There was also the story last week where a grade school in California had a “Gay Day” for the kindergarten class. So for you Catholics who think so-called gay marriage is just an issue of fairness, you’re completely wrong. This is an issue of redefining marriage, of reshaping the culture, of attempting to erode Judeo-Christian values. This is an issue of forcing people to accept a lifestyle choice and behavior as normal, while at the same time trying to make heterosexual couples appear homophobic and bigoted because we aren’t “open-minded” or “inclusive”. Well, tough jelly beans. Show me one culture that has accepted the gay lifestyle as normal or natural surviving down through the ages. No one can because there aren’t any. And for good sociological reasons, too. It’d be kinda like a snake devouring itself.
The indoctrination is underway, and the re-education in America is in full swing. As Joe at Verbum Veritatis wrote, the pro-gay lobby is attempting to prove something false to be something true, such as M+W = M+M (and W+W). It’s that simple.
A real tear-jerker….
… an Episcopalian Bishop has found a way.
So of the two sacraments the Protestant Reformation held on to, Baptism and Matrimony, the Episcopalians find one of them too much trouble to bother with anymore. Pretty soon they’ll end up with 7 Commandments, 6 Beatitudes and 1-1/2 days in the tomb.
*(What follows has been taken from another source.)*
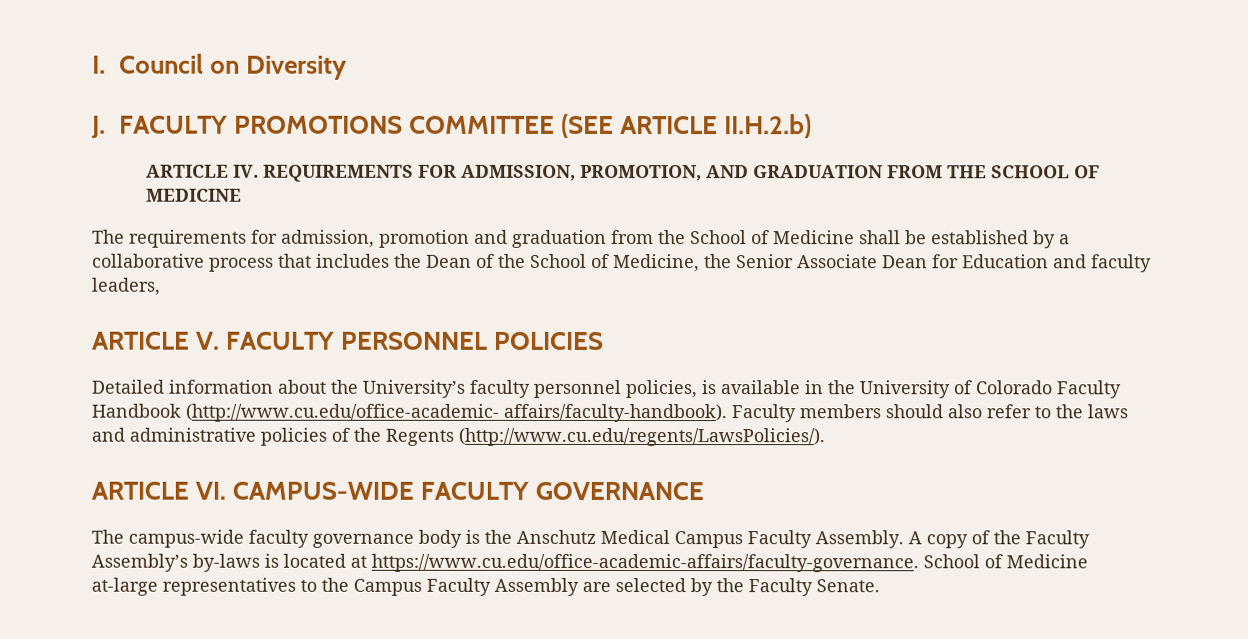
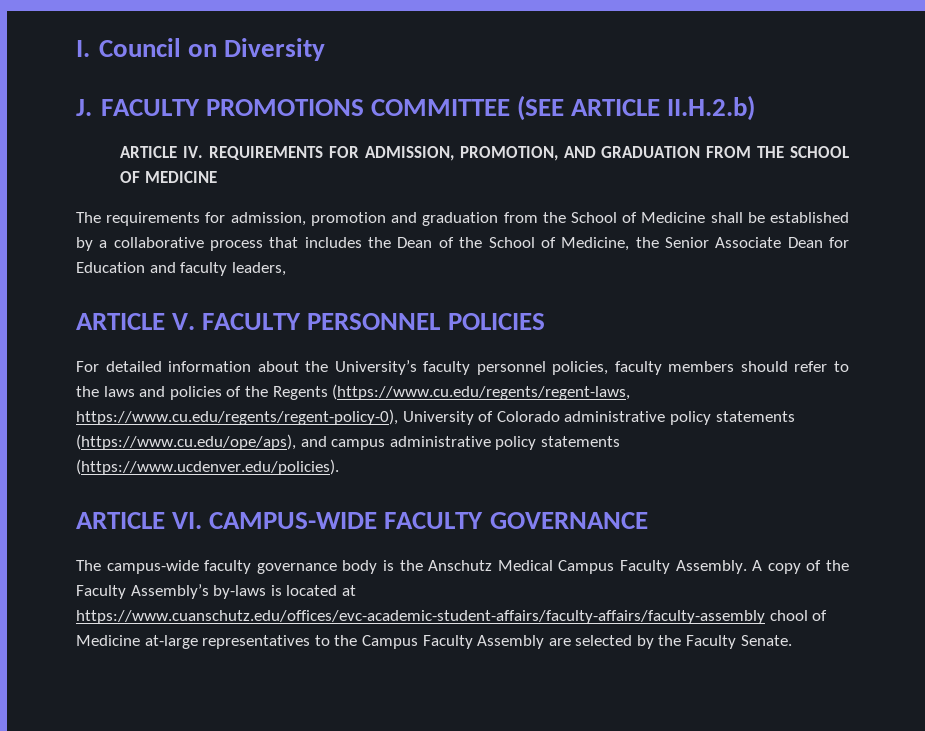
- Detailed information about the University’s faculty personnel policies, is available in the University of Colorado Faculty Handbook (http://www.cu.edu/office-academic- affairs/faculty-handbook). Faculty members should also refer to the laws and administrative policies of the Regents (http://www.cu.edu/regents/LawsPolicies/).
+ For detailed information about the University’s faculty personnel policies, faculty members should refer to the laws and policies of the Regents (https://www.cu.edu/regents/regent-laws, https://www.cu.edu/regents/regent-policy-0), University of Colorado administrative policy statements (https://www.cu.edu/ope/aps), and campus administrative policy statements (https://www.ucdenver.edu/policies).
- A copy of the Faculty Assembly’s by-laws is located at https://www.cu.edu/office-academic-affairs/faculty-governance. School of Medicine at-large representatives to the Campus Faculty Assembly are selected by the Faculty Senate.
+ A copy of the Faculty Assembly’s by-laws is located at https://www.cuanschutz.edu/offices/evc-academic-student-affairs/faculty-affairs/faculty-assembly chool of Medicine at-large representatives to the Campus Faculty Assembly are selected by the Faculty Senate.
Provided they even believe that much, anymore.
Way at the bottom of the story is this line: “One of the most popular venues for weddings (which will not be hosting same-sex marriage ceremonies any time soon) is the Catholic Cathedral of the Blessed Sacrament in Sacramento.” Is that to imply that the converse is true? That the cathedral will be hosting same-sex marriage ceremonies sometime in the future? Why else include the qualifier “any time soon”, unless to shift the viewpoint in a particular direction? Can you say “a-gen-da”?
I’m looking forward to hearing what Paul has to say over at Thoughts of a Regular Guy when he returns from vacation. He’s had some great posts on this whole so-called same-sex marriage situation out in California.